Saturday 31 October 2020

Staycation round two day five

As it has been since self-quarantine began, the day began overcast with torrential rain. Clare cooked our Saturday breakfast pancakes garnished with crab apple puree, chocolate sauce, and mashed banana. A great remedy for a dark autumnal day. At the end of the morning the cloud thinned enough for sunlight to penetrate and lighten up the garden, then the cloud cleared entirely, and unexpectedly given weather warnings for very heavy rain over the weekend. Would that the pandemic could throw us the occasional surprise! The growth of covid-19 infections shows no sign of slackening and projections for the rest of the year are gloomier and gloomier. We can expect heavier and more widespread restrictions next week.

Since I've been confined to exercising inside the house unable to use the garden due to the weather, I've shifted from listening to 'talk' Radio Four over to Radio Three, with its rich diet of classical music and other kinds of modern music. plus record reviews and conversations with musicians and scholars. It greatly lightens the daily monotony attached to pacing indoors, and often awakens memories of music listened over the past seven decades. 

I prefer silence when I write. Listening to music or conversation is too distracting. Outdoors in the street and the park I don't listen to music, but my surroundings, and only occasionally listen to radio news. Walking around the garden in Ibiza daily however, I did listen to lots of jazz and Latin music albums sent me by Kath and Owain. It was a lovely consolation, living in isolation, confined to the chaplaincy house for weeks, I felt close to them and to my roots.

Trying to sit and write for any length of time when the wound is uncomfortable or painful, also robs me of concentration. These days my legs and back are strong enough to allow me to stand instead, but short of finding a stand-up computer desk to buy I've settled for temporary, unsatisfactory solutions so far. 

This morning, however, I realised that a small bedroom chest of drawers is just the right height, and moved it into my study, into a position where light from the window is just right. It may look messy and cluttered, but I can live with that. It's my 'man-cave', and the amount of stuff in it offends Clare's sense of order. I need my works-pace to work for me and satisfy my current needs. As I write, it works well. Hopefully it's not going to be a long term solution.

I watched the final episode of 'The Same Sky' this afternoon. It had a surprising twist in the last few minutes adding to the portrayal of life's complexity in a city divided, by the partition of Germany at the end of the war and then compounded by the Berlin Wall during the Cold War. 

A recorded broadcast of Puccini's operal 'Tosca' from Covent Garden started on Radio Three at supper time, one of the operas I know best. Starring Bryn Terfel as Scarpia, Angela Gheorghiu as Tosca, and Jonas Kauffman as Calvaradossi. Such emotionally powerful music, wonderful to listen to. It brought tears to my eyes. Just as it finished the latest double episode of Danish crime drama 'DNA' started on BBC Four, which I watched on iPlayer. It's interestingly complex.
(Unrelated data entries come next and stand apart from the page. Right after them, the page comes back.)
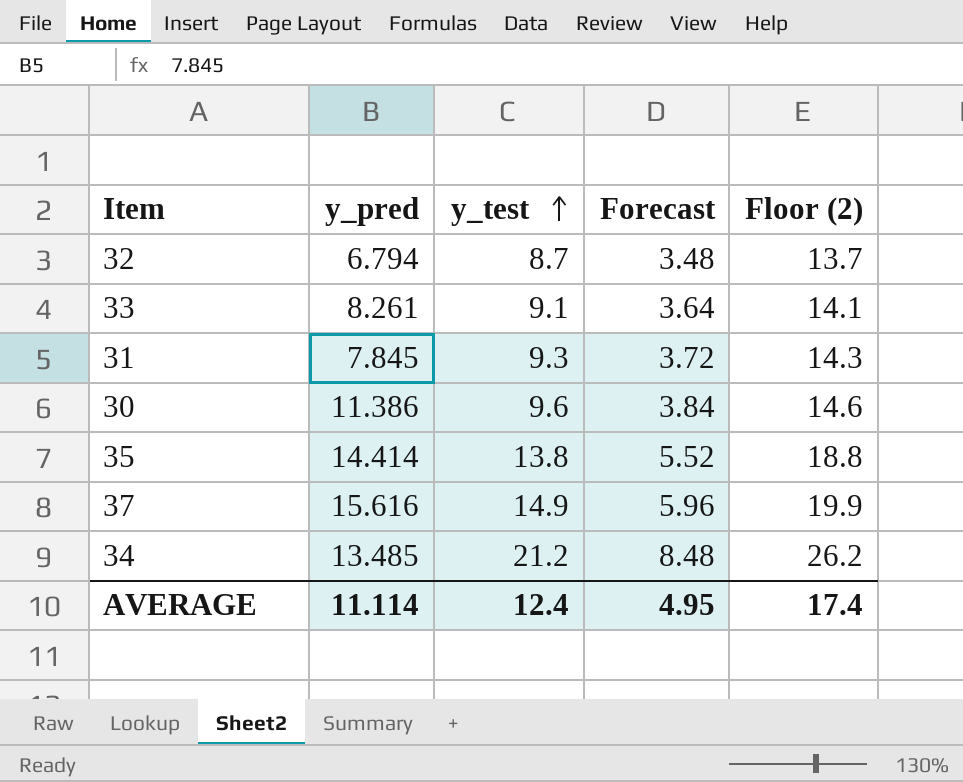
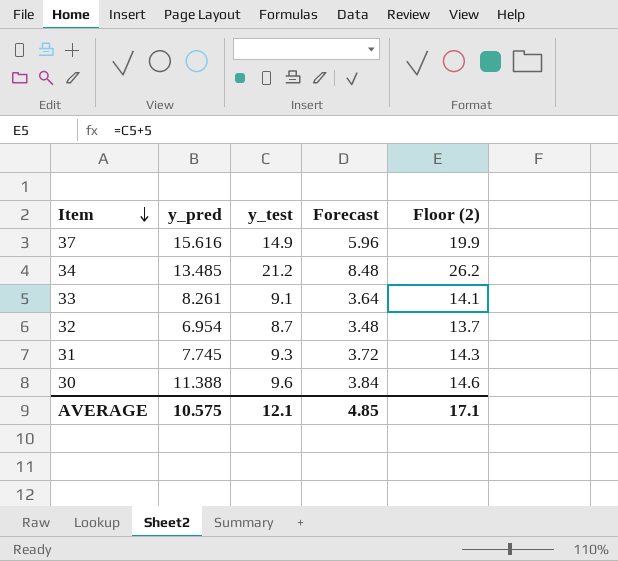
row order: y_test ascending -> Item descending
row 35: 14.414 | 13.8 | 5.52 | 18.8 -> none
32 | y_pred: 6.794 -> 6.954
31 | y_pred: 7.845 -> 7.745
30 | y_pred: 11.386 -> 11.388
AVERAGE | y_pred: 11.114 -> 10.575
AVERAGE | y_test: 12.4 -> 12.1
AVERAGE | Forecast: 4.95 -> 4.85
AVERAGE | Floor (2): 17.4 -> 17.1

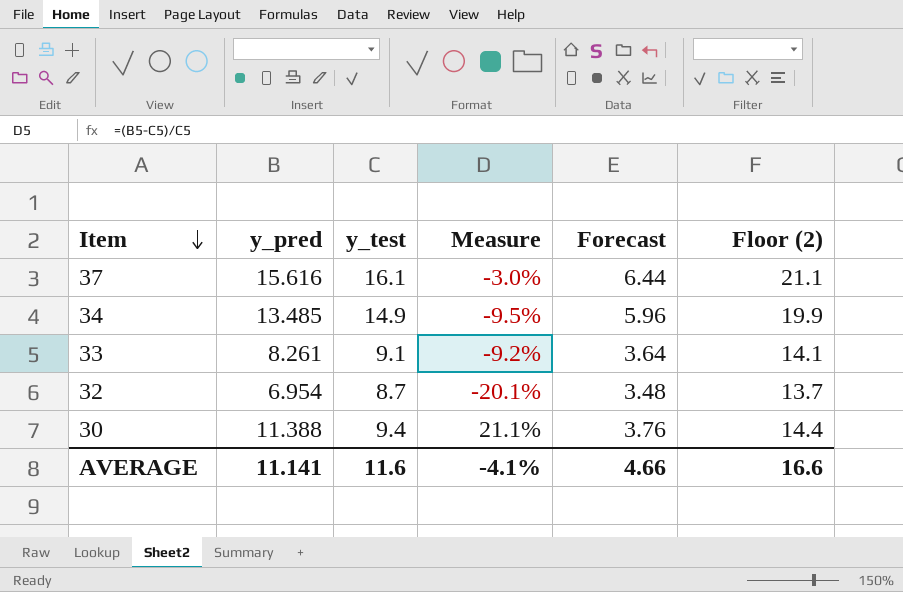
column Measure | formula: none -> ([y_pred] - [y_test]) / [y_test]
row 31: 7.745 | 9.3 | 3.72 | 14.3 -> none
37 | y_test: 14.9 -> 16.1
37 | Forecast: 5.96 -> 6.44
37 | Floor (2): 19.9 -> 21.1
34 | y_test: 21.2 -> 14.9
34 | Forecast: 8.48 -> 5.96
34 | Floor (2): 26.2 -> 19.9
30 | y_test: 9.6 -> 9.4
30 | Forecast: 3.84 -> 3.76
30 | Floor (2): 14.6 -> 14.4
AVERAGE | y_pred: 10.575 -> 11.141
AVERAGE | y_test: 12.1 -> 11.6
AVERAGE | Forecast: 4.85 -> 4.66
AVERAGE | Floor (2): 17.1 -> 16.6

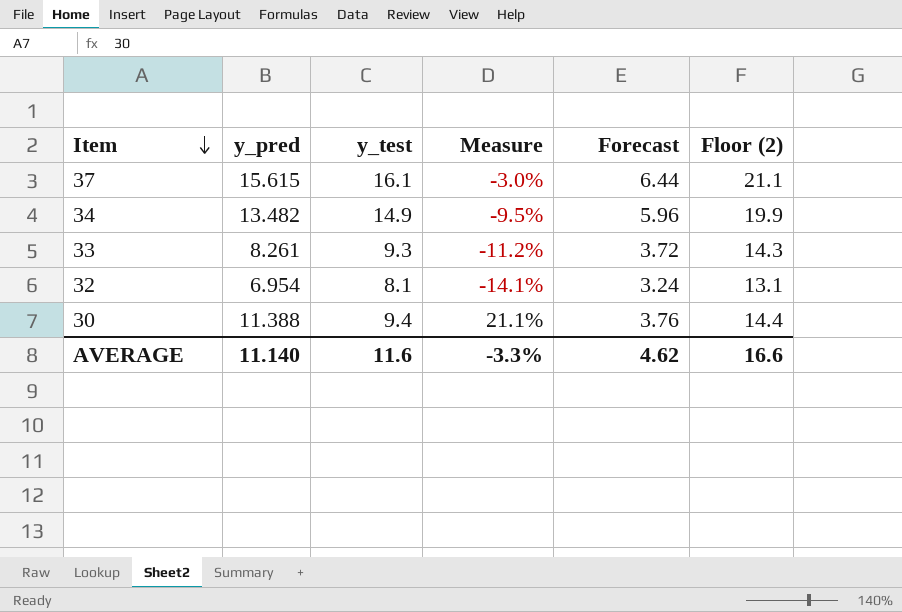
37 | y_pred: 15.616 -> 15.615
34 | y_pred: 13.485 -> 13.482
33 | y_test: 9.1 -> 9.3
33 | Measure: -9.2% -> -11.2%
33 | Forecast: 3.64 -> 3.72
33 | Floor (2): 14.1 -> 14.3
32 | y_test: 8.7 -> 8.1
32 | Measure: -20.1% -> -14.1%
32 | Forecast: 3.48 -> 3.24
32 | Floor (2): 13.7 -> 13.1
AVERAGE | y_pred: 11.141 -> 11.140
AVERAGE | Measure: -4.1% -> -3.3%
AVERAGE | Forecast: 4.66 -> 4.62

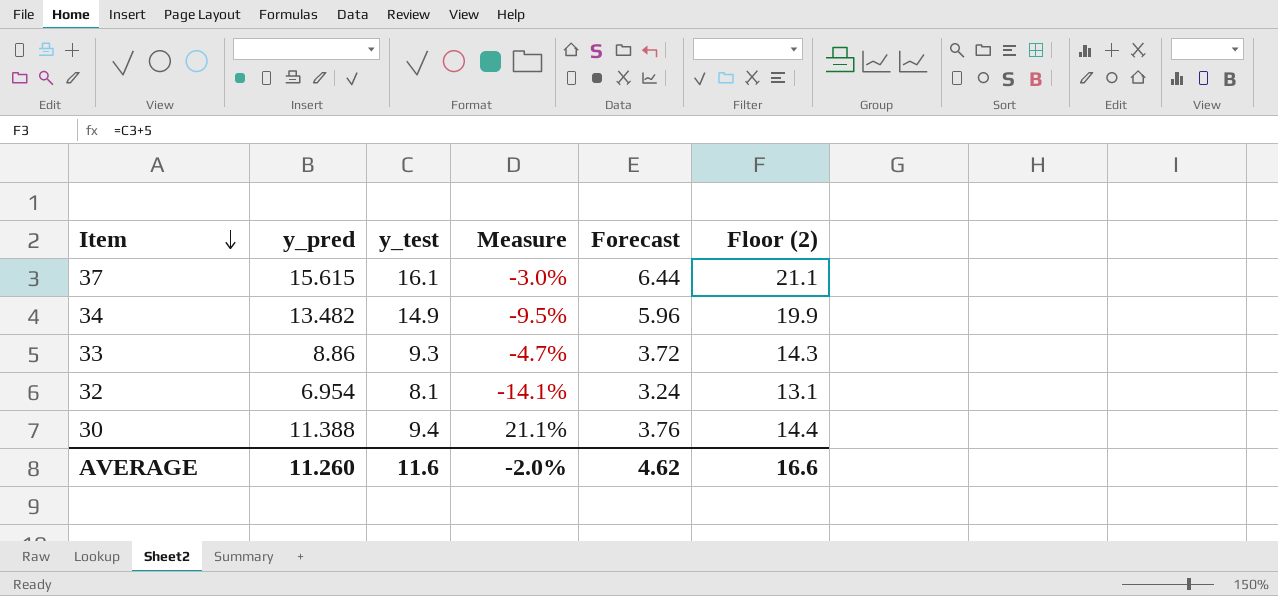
33 | y_pred: 8.261 -> 8.86
33 | Measure: -11.2% -> -4.7%
AVERAGE | y_pred: 11.140 -> 11.260
AVERAGE | Measure: -3.3% -> -2.0%

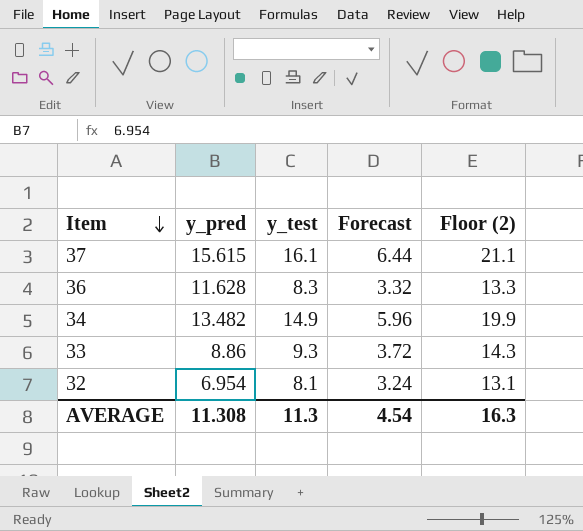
column Measure | formula: ([y_pred] - [y_test]) / [y_test] -> none
row 30: 11.388 | 9.4 | 21.1% | 3.76 | 14.4 -> none
row 36: none -> 11.628 | 8.3 | 3.32 | 13.3
AVERAGE | y_pred: 11.260 -> 11.308
AVERAGE | y_test: 11.6 -> 11.3
AVERAGE | Forecast: 4.62 -> 4.54
AVERAGE | Floor (2): 16.6 -> 16.3

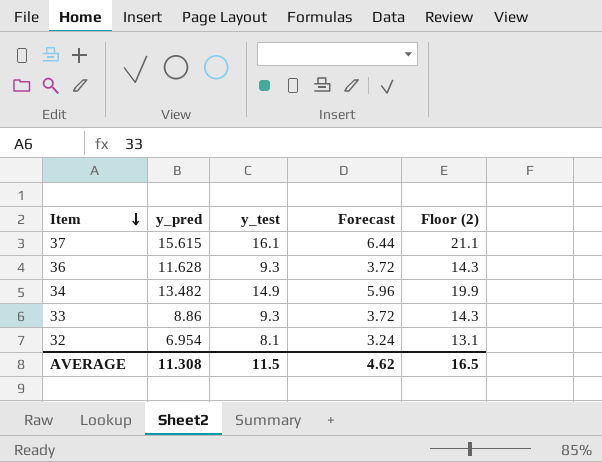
36 | y_test: 8.3 -> 9.3
36 | Forecast: 3.32 -> 3.72
36 | Floor (2): 13.3 -> 14.3
AVERAGE | y_test: 11.3 -> 11.5
AVERAGE | Forecast: 4.54 -> 4.62
AVERAGE | Floor (2): 16.3 -> 16.5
There was an interesting programme on Radio Three this afternoon about the environmental impact of music making. Someone has studied the carbon footprint of cloud music, video services and the record industry. It was quite disturbing to realise the extent to which the world going digital is contributing to climate change. Looking back on my media usage for today, I admit to feeling rather guilty. I could do without the car, go abroad without flying, but whether in lock-down or out of it, not have internet access altogether would reduce my quality of life immensely. What are we doing to ourselves?